Enfin, je crois que ça devrait suffire.
Haple lui laissa le loisir de vérifier le contenu de la bourse, si elle le souhaitait, songeant qu’il était compréhensible que son apparence rustique n’inspirât pas confiance chez la commerçante. Cependant, celle -ci ne prit pas la peine d’inspecter le petit pactole de l’Hinïonne ; elle sembla juger à l’œil son volume suffisant. Et ce fut cet élément qui la décontracta enfin… Elle décroisa les bras et ses sourcils se détendirent, surplombant de leur douce grisaille ses yeux verts apaisés. Elle répondit alors à la question de sa cliente d’une voix neutre :
-
Je considère que cette potion s’avère surtout utile lors des combats puisqu’elle permet de bloquer les effets magiques qui diminuent la vision.
Bien heureuse que la dame commençât à se détendre, Haple pressentit qu’elle pourrait bientôt pose la question qui l’amenait ici en premier lieu. Mais d’ici là, la ménestrelle préféra consolider le lien par l’achat de ces potions. Et d’autres services :
-
Ça m’a l’air for intéressant. Donnez m’en une alors, s’il vous plaît, ainsi que la grande potion de soin. Et puis aussi ; quatre de vos plus petites fioles de fluide tellurique, s’il vous plaît. Mais je me dis que puisque vous vendez des marchandises si spéciales, amorça-t-elle dans une tentative de flatterie,
alors vous aurez peut-être de quoi retravailler mon tambour ? Je souhaiterais en améliorer la qualité autant que vous le pourrez. Ne lésinez pas sur la qualité des matériaux !

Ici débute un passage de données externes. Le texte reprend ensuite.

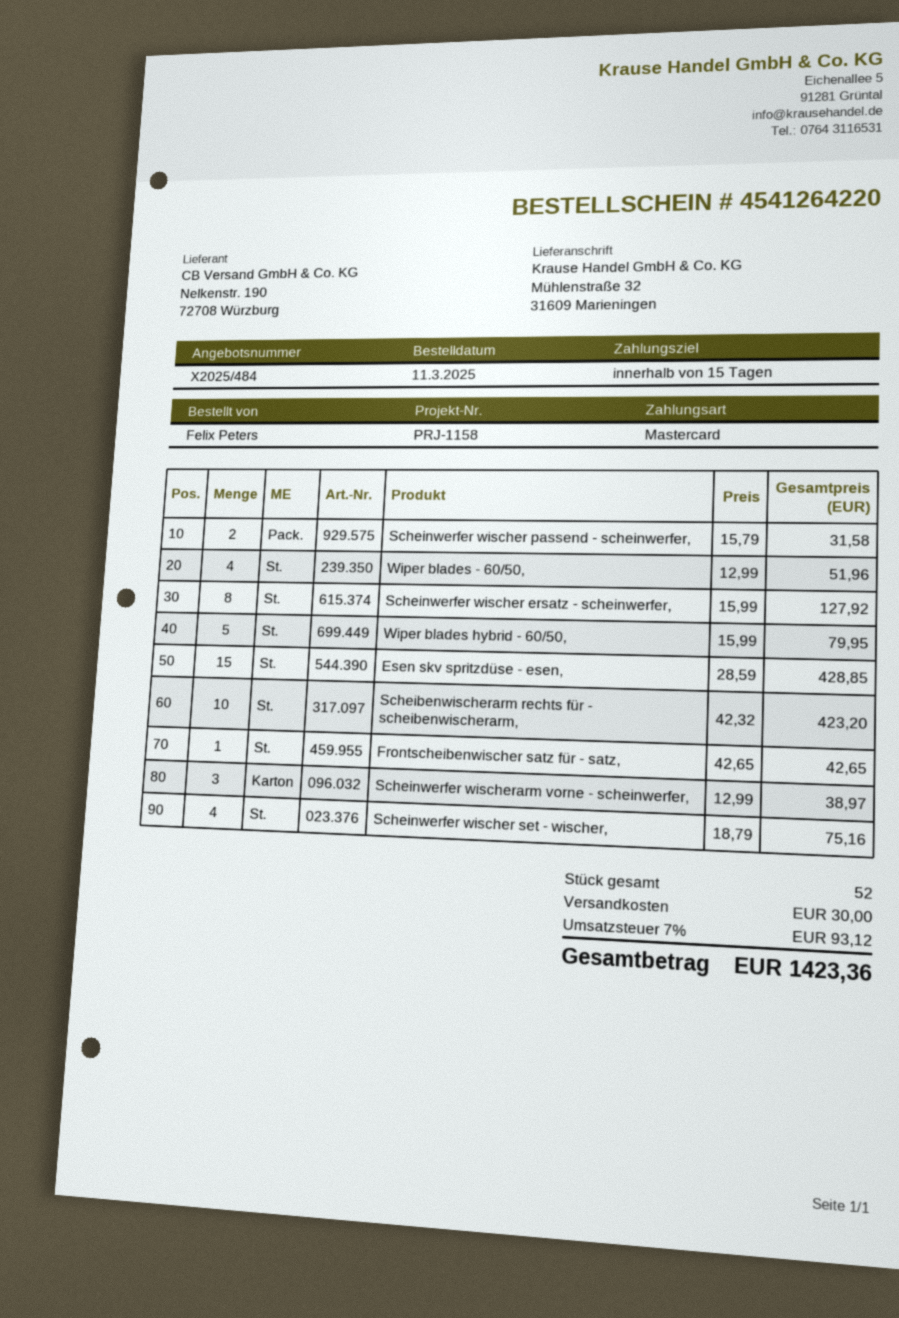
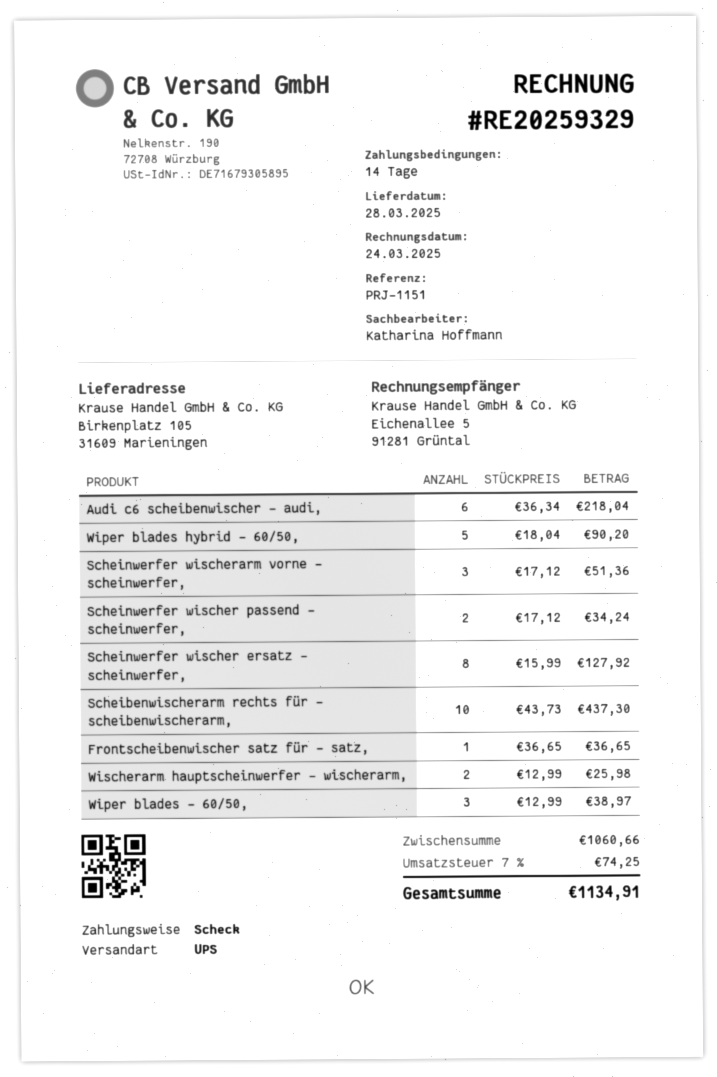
payment terms: 15 days -> 14 days
reference: PRJ-1158 -> PRJ-1151
payment method: Mastercard -> cheque
ship to: Mühlenstraße 32, 31609 Marieningen -> Birkenplatz 105, 31609 Marieningen
Scheinwerfer wischer passend - scheinwerfer,: 2 x 15.79 = 31.58 -> 2 x 17.12 = 34.24
Wiper blades - 60/50,: 4 x 12.99 = 51.96 -> 3 x 12.99 = 38.97
Wiper blades hybrid - 60/50,: 5 x 15.99 = 79.95 -> 5 x 18.04 = 90.20
Esen skv spritzdüse - esen,: 15 x 28.59 = 428.85 -> none
Scheibenwischerarm rechts für - scheibenwischerarm,: 10 x 42.32 = 423.20 -> 10 x 43.73 = 437.30
Frontscheibenwischer satz für - satz,: 1 x 42.65 = 42.65 -> 1 x 36.65 = 36.65
Scheinwerfer wischerarm vorne - scheinwerfer,: 3 x 12.99 = 38.97 -> 3 x 17.12 = 51.36
Scheinwerfer wischer set - wischer,: 4 x 18.79 = 75.16 -> none
Audi c6 scheibenwischer - audi,: none -> 6 x 36.34 = 218.04
Wischerarm hauptscheinwerfer - wischerarm,: none -> 2 x 12.99 = 25.98
shipping: 30.00 -> none
tax: 7% = 93.12 -> 7% = 74.25
total: 1423.36 -> 1134.91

Cette dernière requête, elle l’avait appuyée en faisant tinter le contenu de sa bourse, car il lui été désormais clair que sous ces cheveux grisonnant se cachait une âpre commerçante, plus sensible au tintement des yus qu’aux envolées flatteuses. Et, de fait, à mesure que la liste de la commande s’allongeait, la vieille chouette laissa presque échapper un sourire.
-
Oui, je peux améliorer ton tambour, accorde-moi quelques minutes, hulula-t-elle avant de disparaître dans son arrière-boutique.
Haple s’agita au comptoir. Il lui faudrait attendre que celle-ci revienne avec son tambour pour constater les modifications apportées, car de là où elle se trouvait, même en se haussant sur la pointe des pieds comme elle le faisait, la curieuse ne pouvait pas voir ce qui tramait de l’autre côté du portique à double-battant derrière lequel son fidèle instrument avait disparu.
Lorsque la magicienne revint enfin, elle portait le tambour amélioré entre ses mains, et Haple l’accueillit, ses mains dans un geste empreint de révérence. Cependant, la ménestrelle ne s’attarda pas à examiner le travail accompli, car la vision de la marchande en train d’additionner le coût de ses différents achats en plaçant ceux-ci sur le comptoir lui donna des sueurs froides qui firent disparaître toute curiosité de son esprit.
-
Amélioration d’un tambour : 500 yus. Une potion de clairvoyance : 50 yues. Une grande potion de soin : 100 yus. Quatre fluides de terre : 200 yus. Et, avec deux potions moyennes de mana pour 100 yus, ça nous fait donc un total de … 950 yus ! claironna-t-elle avidement comme devant le spectacle d’un campagnol courant à découvert sous le clair de lune.
Comme en réaction au sourire satisfait qui éclaira alors le visage de la vieille chouette, Haple sentit sa mine se décomposer. Effarée par la somme due, elle déposa sa bourse sur le comptoir dans un lourd bruit métallique, qui eût au moins pour mérite de masquer le soupir profond qui lui échappa. (
Espérons qu’elle sera maintenant plus disposée à répondre à mes questions…)
-
Dites-moi, pourriez vous m’aider à identifier ces runes ? demanda-t-elle en lui présentant le contenu de sa bourse de runes pour entrer doucement en matière.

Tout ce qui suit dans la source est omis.